# TASK
Take the line with "(215, 520) none" as the first and the last line of the data as the end. Write out both and every line between exactly, except pictures.

Content revision data:
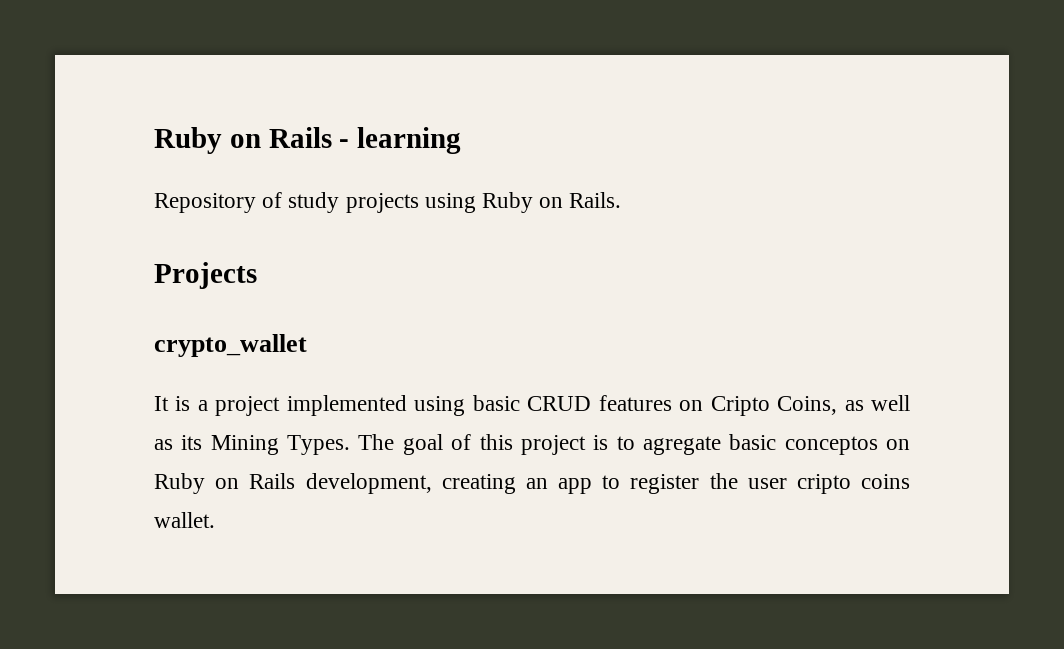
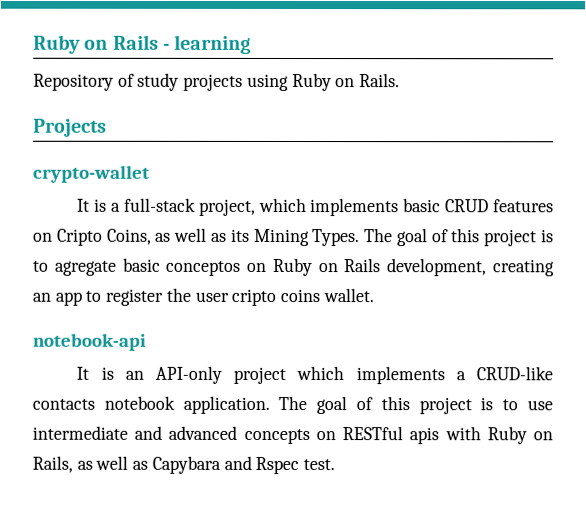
[154,334,307,357] crypto_wallet -> [33,165,150,183] crypto-wallet
[215,395,466,416] project implemented using -> [123,197,400,217] full-stack project, which implements
(215, 520) none -> [32,333,146,351] [76,365,553,385] [32,395,554,415] [32,425,553,445] [32,455,336,475] // notebook-api // It is an API-only project which implements a CRUD-like contacts notebook application. The goal of this project is to use intermediate and advanced concepts on RESTful apis with Ruby on Rails, as well as Capybara and Rspec test.

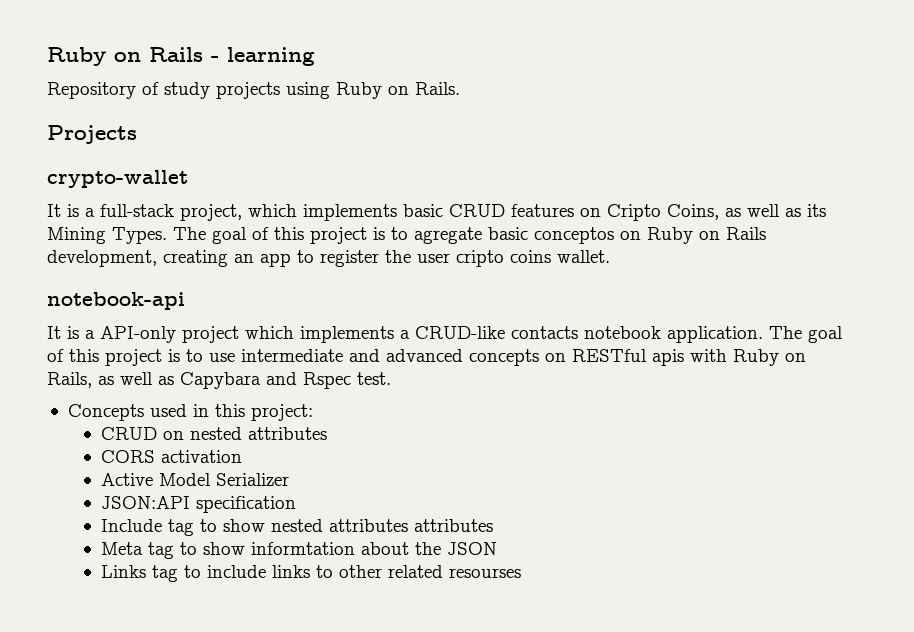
[124,370,144,380] an -> [85,330,95,339] a
(336, 465) none -> [67,404,313,421] [101,427,328,440] [101,450,243,463] [101,473,290,486] [101,496,297,513] [101,519,494,536] [101,542,498,559] [101,565,522,582] // Concepts used in this project: // CRUD on nested attributes // CORS activation // Active Model Serializer // JSON:API specification // Include tag to show nested attributes attributes // Meta tag to show informtation about the JSON // Links tag to include links to other related resourses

# RESULT FOR THIS EXERCISE
(215, 520) none -> [32,333,146,351] [76,365,553,385] [32,395,554,415] [32,425,553,445] [32,455,336,475] // notebook-api // It is an API-only project which implements a CRUD-like contacts notebook application. The goal of this project is to use intermediate and advanced concepts on RESTful apis with Ruby on Rails, as well as Capybara and Rspec test.

[124,370,144,380] an -> [85,330,95,339] a
(336, 465) none -> [67,404,313,421] [101,427,328,440] [101,450,243,463] [101,473,290,486] [101,496,297,513] [101,519,494,536] [101,542,498,559] [101,565,522,582] // Concepts used in this project: // CRUD on nested attributes // CORS activation // Active Model Serializer // JSON:API specification // Include tag to show nested attributes attributes // Meta tag to show informtation about the JSON // Links tag to include links to other related resourses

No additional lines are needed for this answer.